Non-GAAP Financial Measures
The Partnership defines Adjusted EBITDA as Net Cash Provided by Operating Activities adjusted for changes in working capital items, interest, income taxes, foreign currency transaction gains and losses, and other items which do not affect the underlying cash flows produced by the Partnership’s businesses. Adjusted EBITDA is a non-GAAP, supplemental financial measure used by management and external users of the Partnership’s financial statements, such as investors and commercial banks, to assess:
the Partnership’s liquidity and the ability of the Partnership’s businesses to produce sufficient cash flows to make distributions to the Partnership’s unitholders; and
the Partnership’s ability to incur and service debt and fund capital expenditures.
The Partnership defines Distributable Cash Flow, or DCF, as Adjusted EBITDA less net cash paid for interest, income taxes and maintenance capital expenditures. DCF does not reflect changes in working capital balances. DCF is a non-GAAP, supplemental financial measure used by management and by external users of the Partnership’s financial statements, such as investors and commercial banks, to assess:
the amount of cash available for making distributions to the Partnership’s unitholders;
the excess cash flow being retained for use in enhancing the Partnership’s existing business; and
the sustainability of the Partnership’s current distribution rate per unit.

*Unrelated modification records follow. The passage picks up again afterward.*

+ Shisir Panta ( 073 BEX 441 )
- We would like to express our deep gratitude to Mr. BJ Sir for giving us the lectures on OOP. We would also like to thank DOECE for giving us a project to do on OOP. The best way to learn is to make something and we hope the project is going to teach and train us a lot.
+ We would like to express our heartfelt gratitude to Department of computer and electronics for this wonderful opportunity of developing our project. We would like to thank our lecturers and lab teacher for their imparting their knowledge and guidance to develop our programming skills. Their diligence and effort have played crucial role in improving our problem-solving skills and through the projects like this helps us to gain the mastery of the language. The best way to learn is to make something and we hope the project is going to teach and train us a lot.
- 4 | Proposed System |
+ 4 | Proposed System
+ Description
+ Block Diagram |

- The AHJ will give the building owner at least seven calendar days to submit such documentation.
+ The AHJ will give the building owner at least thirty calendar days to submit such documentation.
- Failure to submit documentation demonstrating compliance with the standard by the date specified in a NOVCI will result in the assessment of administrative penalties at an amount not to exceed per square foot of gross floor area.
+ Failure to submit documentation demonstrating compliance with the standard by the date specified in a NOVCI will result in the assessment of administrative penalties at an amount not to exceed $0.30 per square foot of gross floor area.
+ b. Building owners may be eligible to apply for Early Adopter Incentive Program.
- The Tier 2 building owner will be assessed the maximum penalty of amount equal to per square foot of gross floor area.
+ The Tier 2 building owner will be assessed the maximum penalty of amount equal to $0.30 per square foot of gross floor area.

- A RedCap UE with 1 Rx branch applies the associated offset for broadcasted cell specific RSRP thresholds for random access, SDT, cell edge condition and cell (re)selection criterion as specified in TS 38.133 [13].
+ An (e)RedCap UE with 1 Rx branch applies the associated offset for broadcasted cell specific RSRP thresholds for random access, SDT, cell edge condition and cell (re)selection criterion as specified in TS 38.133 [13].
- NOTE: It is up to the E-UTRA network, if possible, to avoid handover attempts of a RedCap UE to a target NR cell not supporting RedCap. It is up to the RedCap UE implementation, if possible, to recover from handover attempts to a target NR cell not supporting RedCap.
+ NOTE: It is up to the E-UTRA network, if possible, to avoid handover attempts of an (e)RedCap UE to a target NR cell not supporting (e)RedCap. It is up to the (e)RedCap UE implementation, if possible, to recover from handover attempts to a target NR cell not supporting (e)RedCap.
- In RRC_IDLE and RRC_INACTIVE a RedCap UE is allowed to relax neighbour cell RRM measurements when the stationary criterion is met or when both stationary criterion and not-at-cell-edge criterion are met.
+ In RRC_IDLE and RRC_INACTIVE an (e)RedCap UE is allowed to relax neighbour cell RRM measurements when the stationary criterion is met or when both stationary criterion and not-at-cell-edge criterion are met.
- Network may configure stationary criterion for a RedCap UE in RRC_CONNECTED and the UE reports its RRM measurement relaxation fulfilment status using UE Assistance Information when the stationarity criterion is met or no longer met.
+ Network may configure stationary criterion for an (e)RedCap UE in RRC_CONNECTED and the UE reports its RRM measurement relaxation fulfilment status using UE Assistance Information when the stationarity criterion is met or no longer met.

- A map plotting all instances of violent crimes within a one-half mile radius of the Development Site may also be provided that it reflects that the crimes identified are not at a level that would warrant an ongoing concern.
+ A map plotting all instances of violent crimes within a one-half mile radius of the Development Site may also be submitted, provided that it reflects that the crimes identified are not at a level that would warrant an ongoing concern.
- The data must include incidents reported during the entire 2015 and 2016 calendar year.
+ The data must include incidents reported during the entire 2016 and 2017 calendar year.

The Partnership believes that the presentation of Adjusted EBITDA and DCF in this press release provides information that enhances an investor’s understanding of the Partnership’s ability to generate cash for payment of distributions and other purposes. The GAAP measure most directly comparable to Adjusted EBITDA and DCF is Net Cash Provided by Operating Activities. Adjusted EBITDA and DCF should not be considered alternatives to Net Cash Provided by Operating Activities or any other measure of liquidity presented in accordance with GAAP. Adjusted EBITDA and DCF exclude some, but not all, items that affect Net Cash Provided by Operating Activities and these measures may vary among other companies. As a result, Adjusted EBITDA and DCF may not be comparable to similarly titled measures of other companies. Reconciliations of Net Cash Provided by Operating Activities to Adjusted EBITDA and DCF are presented in this press release.